*DATA FOR THE TASK*
*-*-*

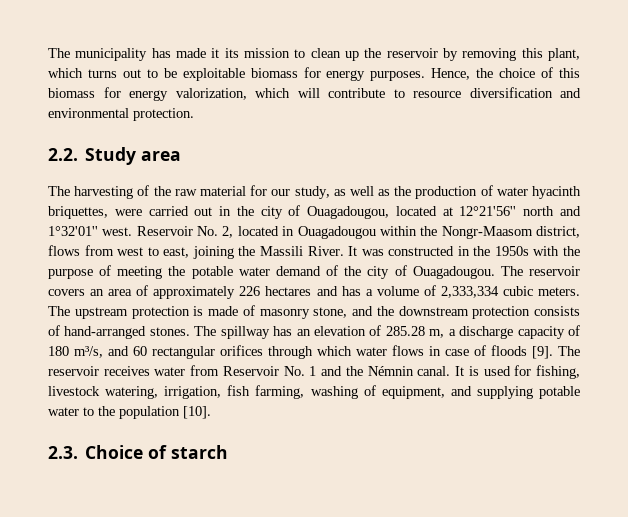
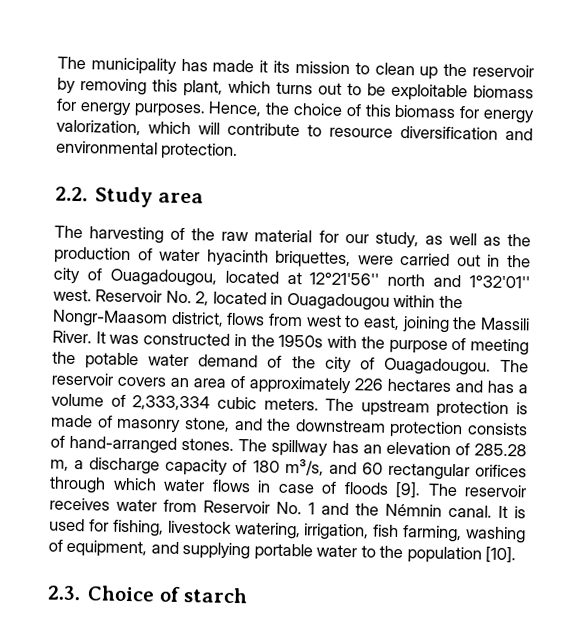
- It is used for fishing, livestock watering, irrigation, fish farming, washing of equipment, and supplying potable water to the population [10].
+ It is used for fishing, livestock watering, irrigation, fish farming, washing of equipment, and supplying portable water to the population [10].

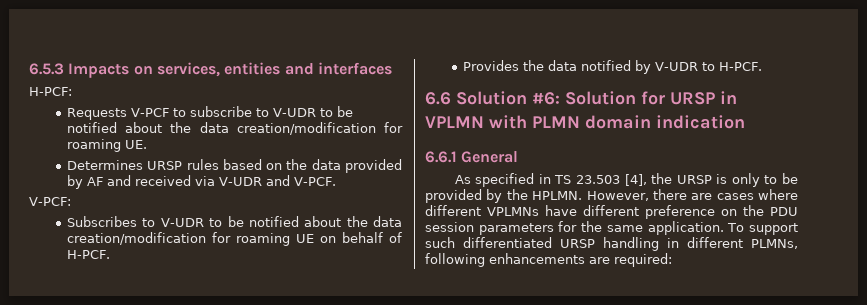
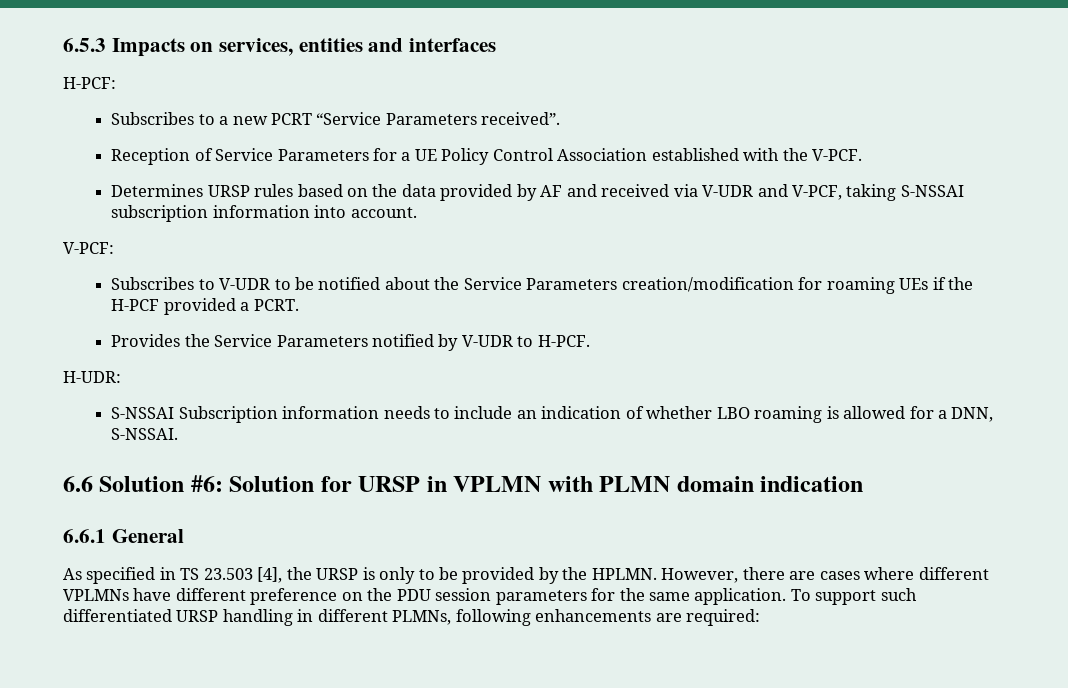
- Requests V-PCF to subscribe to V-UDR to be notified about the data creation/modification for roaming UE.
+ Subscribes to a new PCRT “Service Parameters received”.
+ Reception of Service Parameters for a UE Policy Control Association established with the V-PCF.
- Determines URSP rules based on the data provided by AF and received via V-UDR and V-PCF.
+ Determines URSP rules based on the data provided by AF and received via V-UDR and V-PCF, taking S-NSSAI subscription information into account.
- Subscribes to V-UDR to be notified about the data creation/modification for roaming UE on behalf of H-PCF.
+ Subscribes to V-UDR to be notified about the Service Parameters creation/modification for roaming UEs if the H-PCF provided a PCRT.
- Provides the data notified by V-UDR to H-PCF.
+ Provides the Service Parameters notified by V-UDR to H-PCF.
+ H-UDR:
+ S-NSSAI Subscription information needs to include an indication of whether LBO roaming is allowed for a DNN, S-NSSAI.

*-*-*

*WHAT YOU ARE ASKED TO DO*
Search the material above for the word "used", then copy out each line that has it.

*YOUR RESPONSE*
- It is used for fishing, livestock watering, irrigation, fish farming, washing of equipment, and supplying potable water to the population [10].
+ It is used for fishing, livestock watering, irrigation, fish farming, washing of equipment, and supplying portable water to the population [10].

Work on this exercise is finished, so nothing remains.